◆ ENTRIES SUPPLIED ◆
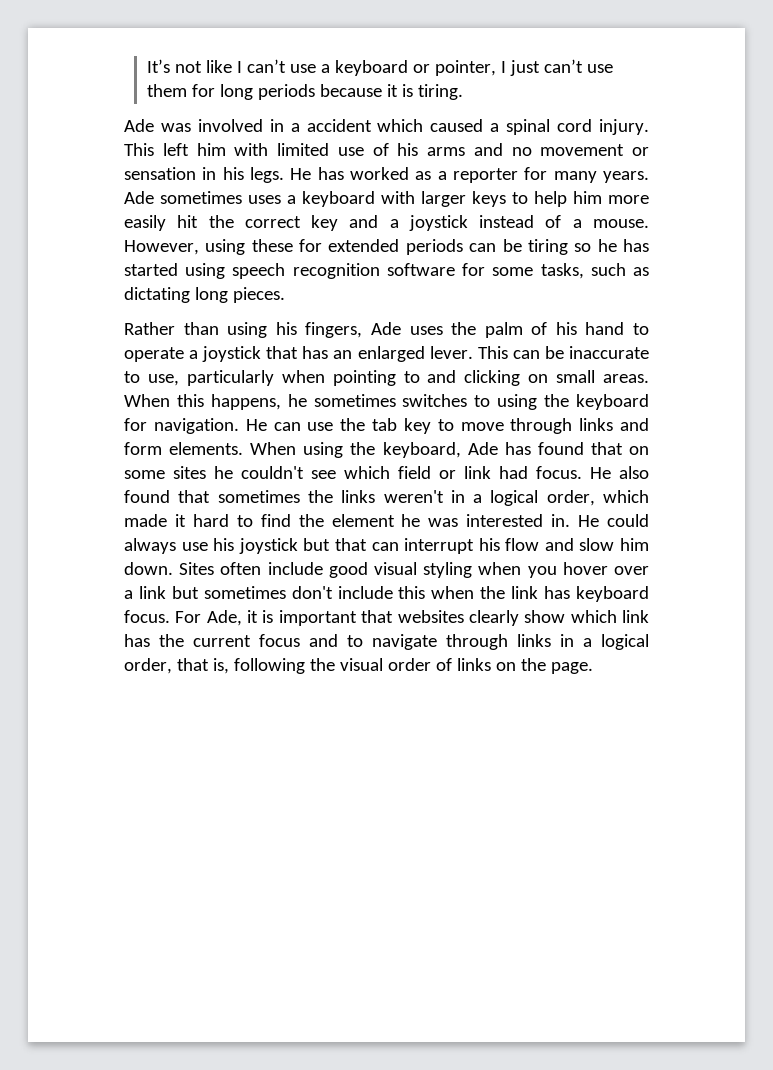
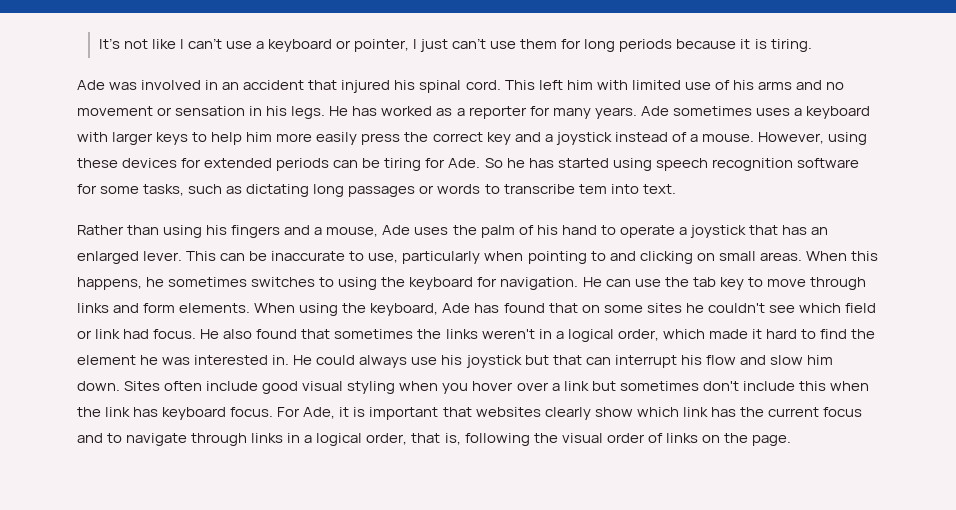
- Ade was involved in a accident which caused a spinal cord injury.
+ Ade was involved in an accident that injured his spinal cord.
- Ade sometimes uses a keyboard with larger keys to help him more easily hit the correct key and a joystick instead of a mouse.
+ Ade sometimes uses a keyboard with larger keys to help him more easily press the correct key and a joystick instead of a mouse.
- However, using these for extended periods can be tiring so he has started using speech recognition software for some tasks, such as dictating long pieces.
+ However, using these devices for extended periods can be tiring for Ade. So he has started using speech recognition software for some tasks, such as dictating long passages or words to transcribe tem into text.
- Rather than using his fingers, Ade uses the palm of his hand to operate a joystick that has an enlarged lever.
+ Rather than using his fingers and a mouse, Ade uses the palm of his hand to operate a joystick that has an enlarged lever.

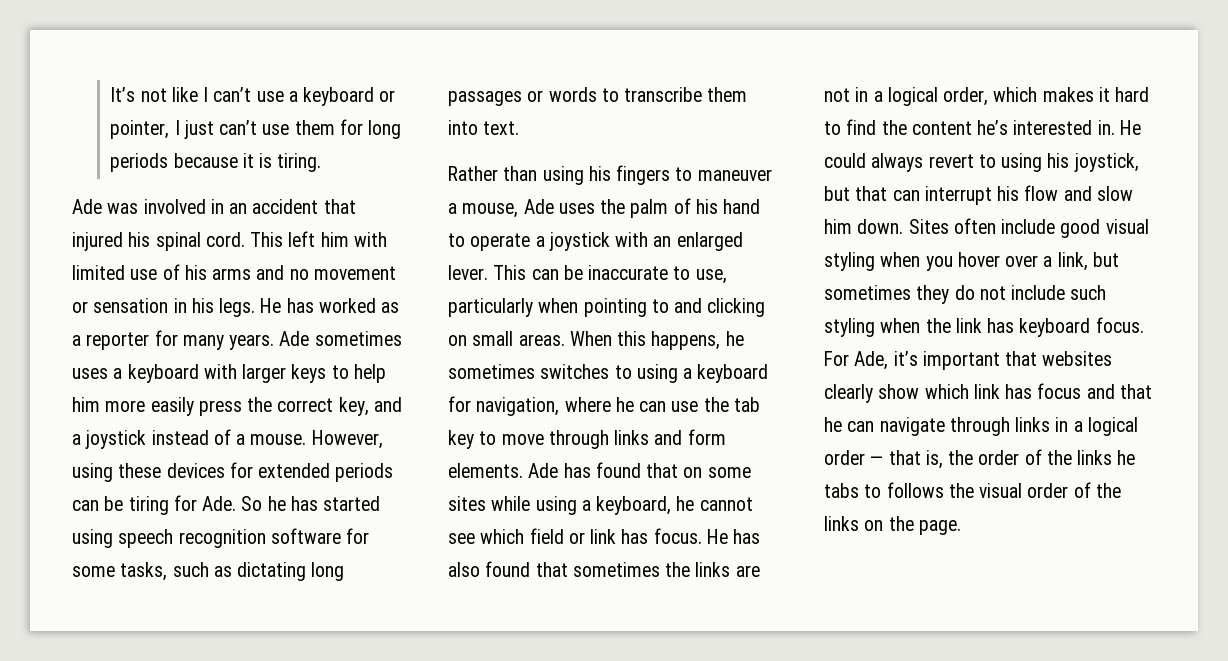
- Ade sometimes uses a keyboard with larger keys to help him more easily press the correct key and a joystick instead of a mouse.
+ Ade sometimes uses a keyboard with larger keys to help him more easily press the correct key, and a joystick instead of a mouse.
- However, using these devices for extended periods can be tiring for Ade. So he has started using speech recognition software for some tasks, such as dictating long passages or words to transcribe tem into text.
+ However, using these devices for extended periods can be tiring for Ade. So he has started using speech recognition software for some tasks, such as dictating long passages or words to transcribe them into text.
- Rather than using his fingers and a mouse, Ade uses the palm of his hand to operate a joystick that has an enlarged lever.
+ Rather than using his fingers to maneuver a mouse, Ade uses the palm of his hand to operate a joystick with an enlarged lever.
- When this happens, he sometimes switches to using the keyboard for navigation. He can use the tab key to move through links and form elements.
+ When this happens, he sometimes switches to using a keyboard for navigation, where he can use the tab key to move through links and form elements.
- When using the keyboard, Ade has found that on some sites he couldn't see which field or link had focus.
+ Ade has found that on some sites while using a keyboard, he cannot see which field or link has focus.
- He also found that sometimes the links weren't in a logical order, which made it hard to find the element he was interested in.
+ He has also found that sometimes the links are not in a logical order, which makes it hard to find the content he’s interested in.
- He could always use his joystick but that can interrupt his flow and slow him down.
+ He could always revert to using his joystick, but that can interrupt his flow and slow him down.
- Sites often include good visual styling when you hover over a link but sometimes don't include this when the link has keyboard focus.
+ Sites often include good visual styling when you hover over a link, but sometimes they do not include such styling when the link has keyboard focus.
- For Ade, it is important that websites clearly show which link has the current focus and to navigate through links in a logical order, that is, following the visual order of links on the page.
+ For Ade, it’s important that websites clearly show which link has focus and that he can navigate through links in a logical order — that is, the order of the links he tabs to follows the visual order of the links on the page.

◆ DESCRIPTION OF THE TASK ◆
Output the records above in their entirety and exactly, leaving out all images.

◆ ANSWER BOX ◆
- Ade was involved in a accident which caused a spinal cord injury.
+ Ade was involved in an accident that injured his spinal cord.
- Ade sometimes uses a keyboard with larger keys to help him more easily hit the correct key and a joystick instead of a mouse.
+ Ade sometimes uses a keyboard with larger keys to help him more easily press the correct key and a joystick instead of a mouse.
- However, using these for extended periods can be tiring so he has started using speech recognition software for some tasks, such as dictating long pieces.
+ However, using these devices for extended periods can be tiring for Ade. So he has started using speech recognition software for some tasks, such as dictating long passages or words to transcribe tem into text.
- Rather than using his fingers, Ade uses the palm of his hand to operate a joystick that has an enlarged lever.
+ Rather than using his fingers and a mouse, Ade uses the palm of his hand to operate a joystick that has an enlarged lever.

- Ade sometimes uses a keyboard with larger keys to help him more easily press the correct key and a joystick instead of a mouse.
+ Ade sometimes uses a keyboard with larger keys to help him more easily press the correct key, and a joystick instead of a mouse.
- However, using these devices for extended periods can be tiring for Ade. So he has started using speech recognition software for some tasks, such as dictating long passages or words to transcribe tem into text.
+ However, using these devices for extended periods can be tiring for Ade. So he has started using speech recognition software for some tasks, such as dictating long passages or words to transcribe them into text.
- Rather than using his fingers and a mouse, Ade uses the palm of his hand to operate a joystick that has an enlarged lever.
+ Rather than using his fingers to maneuver a mouse, Ade uses the palm of his hand to operate a joystick with an enlarged lever.
- When this happens, he sometimes switches to using the keyboard for navigation. He can use the tab key to move through links and form elements.
+ When this happens, he sometimes switches to using a keyboard for navigation, where he can use the tab key to move through links and form elements.
- When using the keyboard, Ade has found that on some sites he couldn't see which field or link had focus.
+ Ade has found that on some sites while using a keyboard, he cannot see which field or link has focus.
- He also found that sometimes the links weren't in a logical order, which made it hard to find the element he was interested in.
+ He has also found that sometimes the links are not in a logical order, which makes it hard to find the content he’s interested in.
- He could always use his joystick but that can interrupt his flow and slow him down.
+ He could always revert to using his joystick, but that can interrupt his flow and slow him down.
- Sites often include good visual styling when you hover over a link but sometimes don't include this when the link has keyboard focus.
+ Sites often include good visual styling when you hover over a link, but sometimes they do not include such styling when the link has keyboard focus.
- For Ade, it is important that websites clearly show which link has the current focus and to navigate through links in a logical order, that is, following the visual order of links on the page.
+ For Ade, it’s important that websites clearly show which link has focus and that he can navigate through links in a logical order — that is, the order of the links he tabs to follows the visual order of the links on the page.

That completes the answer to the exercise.